Public school districts routinely pay all unused sick leave/unused vacation and other types of severance pay to employees; however, recently it has had employee resistance to the income tax consequences of what are often large checks.

Employer post retirement contributions will accomplish tax-deferral for the employee and budget reductions for District. Because contributions can be made at the rate of 100% of includible compensation capped at the limit of $55,000 (2018 limit, indexed in $1,000 increments) a significant amount of the unused sick leave and unused vacation pay can, indeed, be made as an employer contribution.

Note the following important points:
  1. To implement a post retirement 403(b) plan, it is vital to have legal counsel check state and local law, as well as union negotiated agreements. Union agreements may need to be renegotiated to accommodate the payment of employer contributions in lieu of already earned unused sick leave or vacation pay. Also, contributions must cease in the month the recipient of those contributions dies - no continued payments can be made to beneficiaries should death occur before all of the promised contributions have been made.
  2. Because there may be certain retiring employees who have earned limited unused sick leave, vacation, or severance pay, the plan could be structured to permit those limited amounts to be paid as compensation. For example, the plan could specify that "all employees who have accumulated more than $10,000 in unused sick leave or vacation pay will receive those amounts as post retirement contributions to a 403(b) plan over a period of five years commencing in the first calendar year following the calendar year of retirement; all others will receive those amounts as compensation in the final year of service". As long as no individual is given a choice to elect cash instead of the employer contribution, the employer's decision to establish specific criteria for cash payments should satisfy the requirements.
  3. When establishing the employer post retirement contributions, the written plan must include the optional feature of employer post retirement contributions.

INCLUDIBLE COMPENSATION FOR 403(b) CONTRIBUTIONS

The following information recaps what is and what is not a part of includible compensation. The definition will continue to apply for years after 2001 for all contributions to a 403(b) plan. (Prior to 2002, the definition applied for purposes of the exclusion allowance only, and the definition under 415(c) was different.)

What's Included
  • Gross taxable wages paid for current income tax year or the most recent 12-month period of service that counts as a full year plus a participant's 402(g) elective deferrals and any other pre-tax contributions to an IRC 125 or IRC 457 plan.
  • Sick leave or vacation pay attributable to current year of service.
  • Salary, bonuses, and termination pay in certain circumstances.
What's NOT Included
  • Any employer contribution (vested or non-vested) to a qualified plan or 403(b) plan of employer. 414(h) pick-up contributions, which are mandatory employee pretax contributions to the state retirement system defined benefit plan.
  • Sick leave or vacation pay earned in prior years.
  • Early retirement bonus not attributable to the current year of service or which is paid over more than one year of service (i.e. considered deferred compensation).
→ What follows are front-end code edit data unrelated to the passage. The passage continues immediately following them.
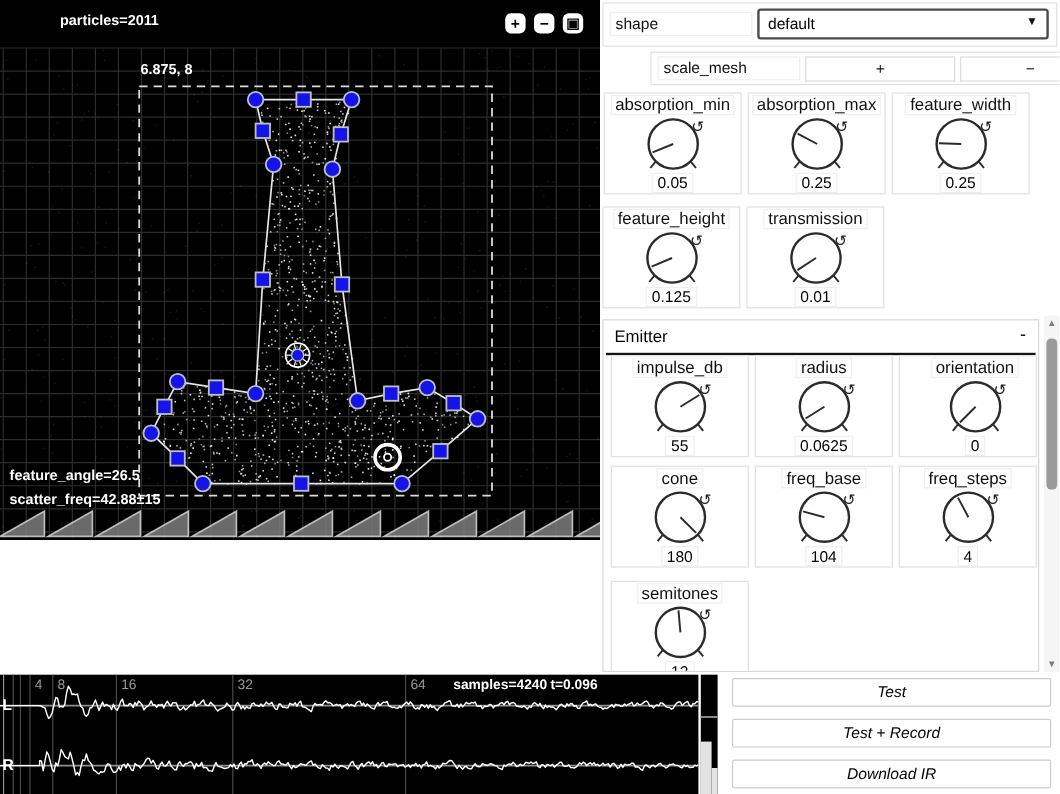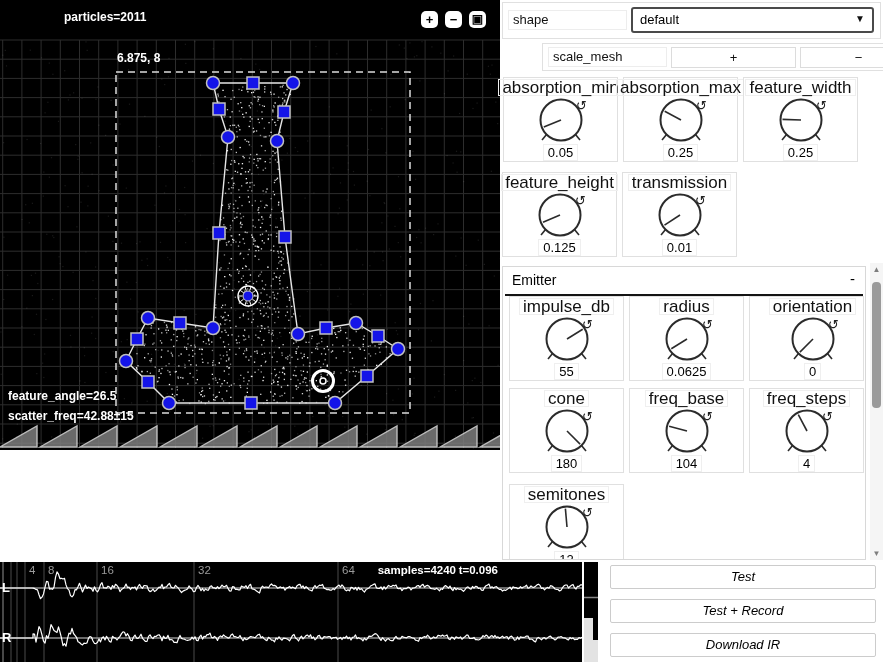--- a/index.html
+++ b/index.html
@@ -7,7 +7,7 @@
   
   #scene-svg{position:absolute;left:0;top:0;background:#000;display:block;}
   .clabel{position:absolute;color:#fff;font-size:12px;font-weight:bold;white-space:pre;}
-  #lbl-particles{left:16px;top:10px;padding-left:48px;}
+  #lbl-particles{left:2px;top:10px;padding-left:48px;}
   #lbl-bbox{left:117px;top:51px;}
   #lbl-fangle{left:8px;top:389px;}
   #lbl-sfreq{left:8px;top:409px;}

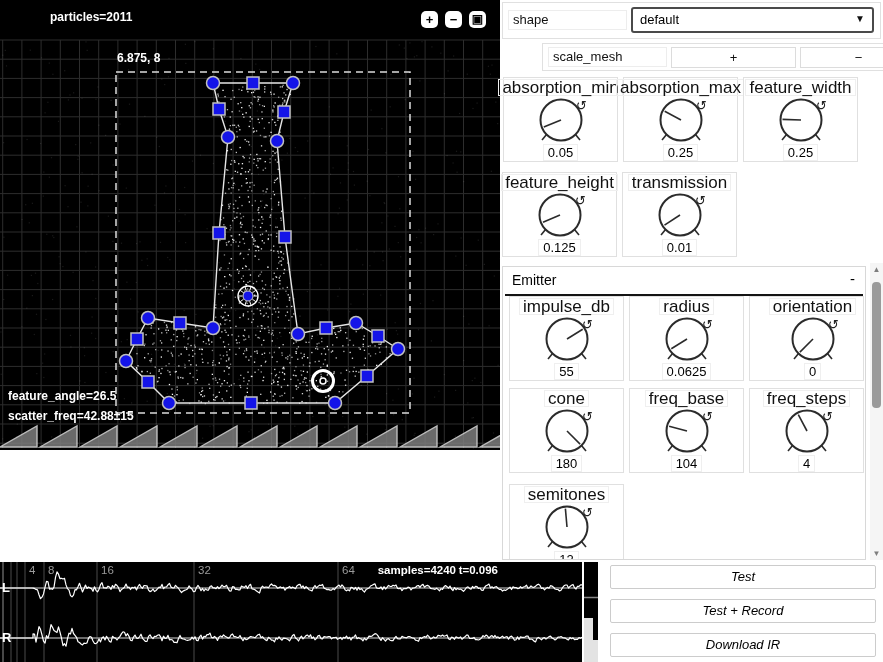--- a/index.html
+++ b/index.html
@@ -34,7 +34,7 @@
   .knobbox{position:absolute;width:115px;height:85px;border:1px solid #e0e0e0;background:#fff;
     box-sizing:border-box;text-align:center;}
   .klabel{height:19px;display:flex;justify-content:center;align-items:center;}
-  .klabel span{border:1px solid #efefef;font-size:17px;color:#111;line-height:15px;padding:0 3px;}
+  .klabel span{border:1px solid #efefef;font-size:14px;color:#111;line-height:15px;padding:0 3px;}
   .kdial{display:block;margin:0 auto;}
   .kdial circle{fill:none;stroke:#2b2b2b;stroke-width:2;}
   .kdial line{stroke:#2b2b2b;stroke-width:1.6;}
Non-taxed housing allowance for ministers or clergy.
Exceptions
  • For part-time employees, the compensation needs to equal a full 12 month period of service, and will include compensation for more than one tax year. For example: a 1/2 time employee's includible compensation = 6 months salary in prior year + 6 months salary in current year.
  • If an employee is retiring, you need to include compensation for most recent period of service equivalent to a year of service.




 

*Governmental public schools and non-ERISA non-profit organizations only.